Start of Given records

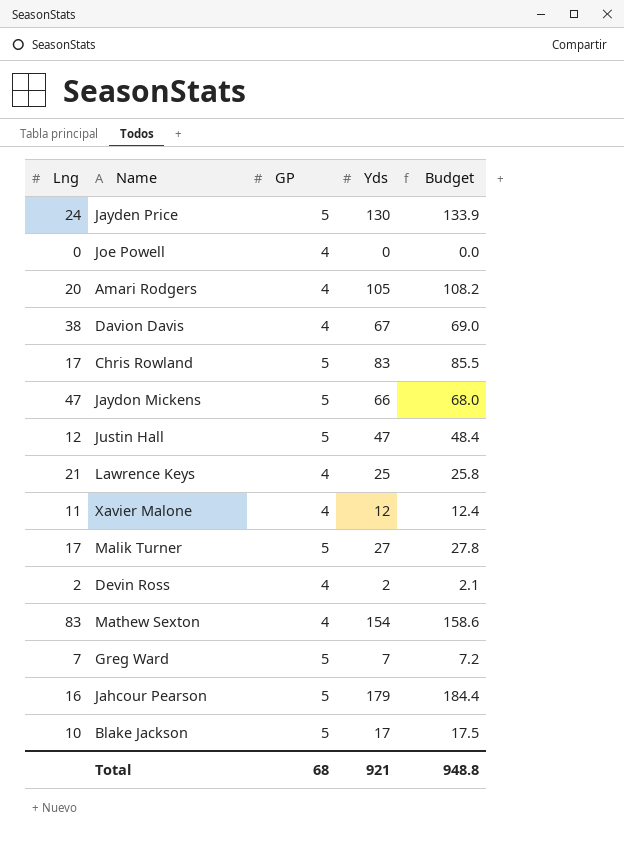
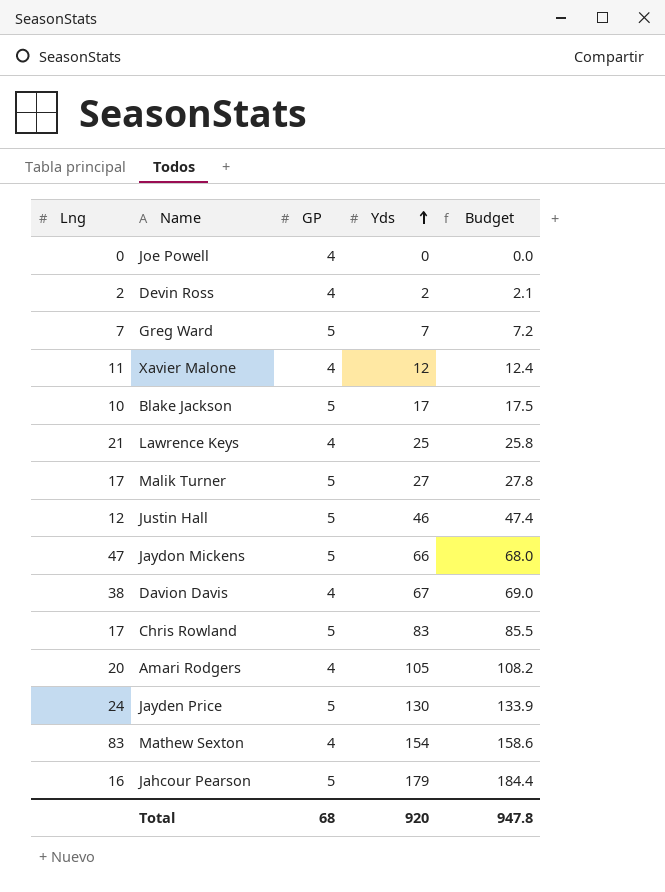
row order: none -> Yds ascending
Justin Hall | Yds: 47 -> 46
Justin Hall | Budget: 48.4 -> 47.4
Total | Yds: 921 -> 920
Total | Budget: 948.8 -> 947.8

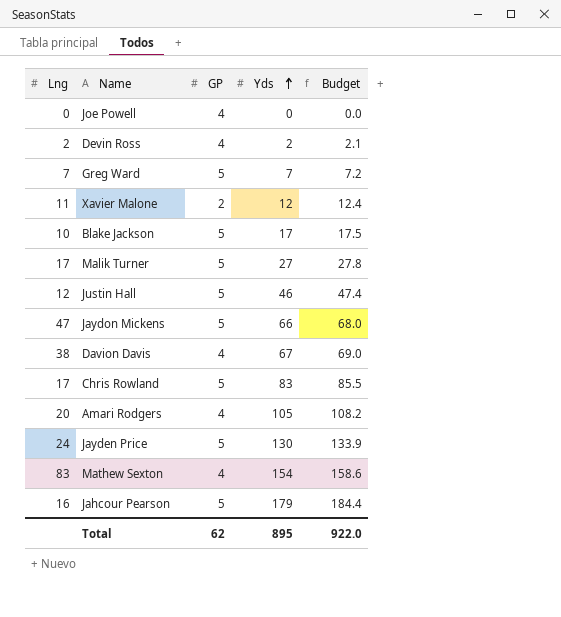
row Lawrence Keys: 21 | 4 | 25 | 25.8 -> none
Xavier Malone | GP: 4 -> 2
Total | GP: 68 -> 62
Total | Yds: 920 -> 895
Total | Budget: 947.8 -> 922.0

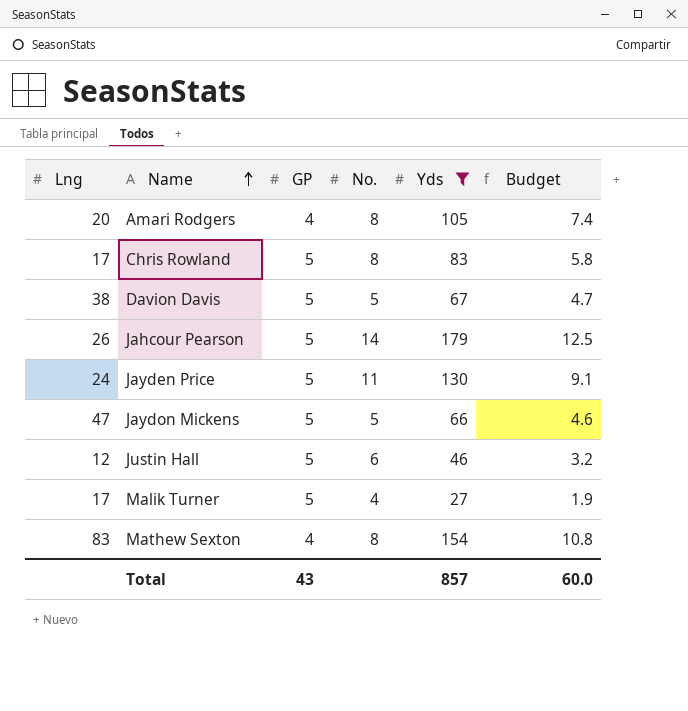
filter: none -> Yds >= 27
row order: Yds ascending -> Name ascending
column No. | position: none -> 4
column Budget | formula: [Yds] * 1.03 -> [Yds] * 0.07
Davion Davis | GP: 4 -> 5
Jahcour Pearson | Lng: 16 -> 26
Total | GP: 62 -> 43
Total | Yds: 895 -> 857
Total | Budget: 922.0 -> 60.0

End of Given records

**What you should do:**
The records above should be returned exactly, with only their pictures held back.

**Written answer:**
row order: none -> Yds ascending
Justin Hall | Yds: 47 -> 46
Justin Hall | Budget: 48.4 -> 47.4
Total | Yds: 921 -> 920
Total | Budget: 948.8 -> 947.8

row Lawrence Keys: 21 | 4 | 25 | 25.8 -> none
Xavier Malone | GP: 4 -> 2
Total | GP: 68 -> 62
Total | Yds: 920 -> 895
Total | Budget: 947.8 -> 922.0

filter: none -> Yds >= 27
row order: Yds ascending -> Name ascending
column No. | position: none -> 4
column Budget | formula: [Yds] * 1.03 -> [Yds] * 0.07
Davion Davis | GP: 4 -> 5
Jahcour Pearson | Lng: 16 -> 26
Total | GP: 62 -> 43
Total | Yds: 895 -> 857
Total | Budget: 922.0 -> 60.0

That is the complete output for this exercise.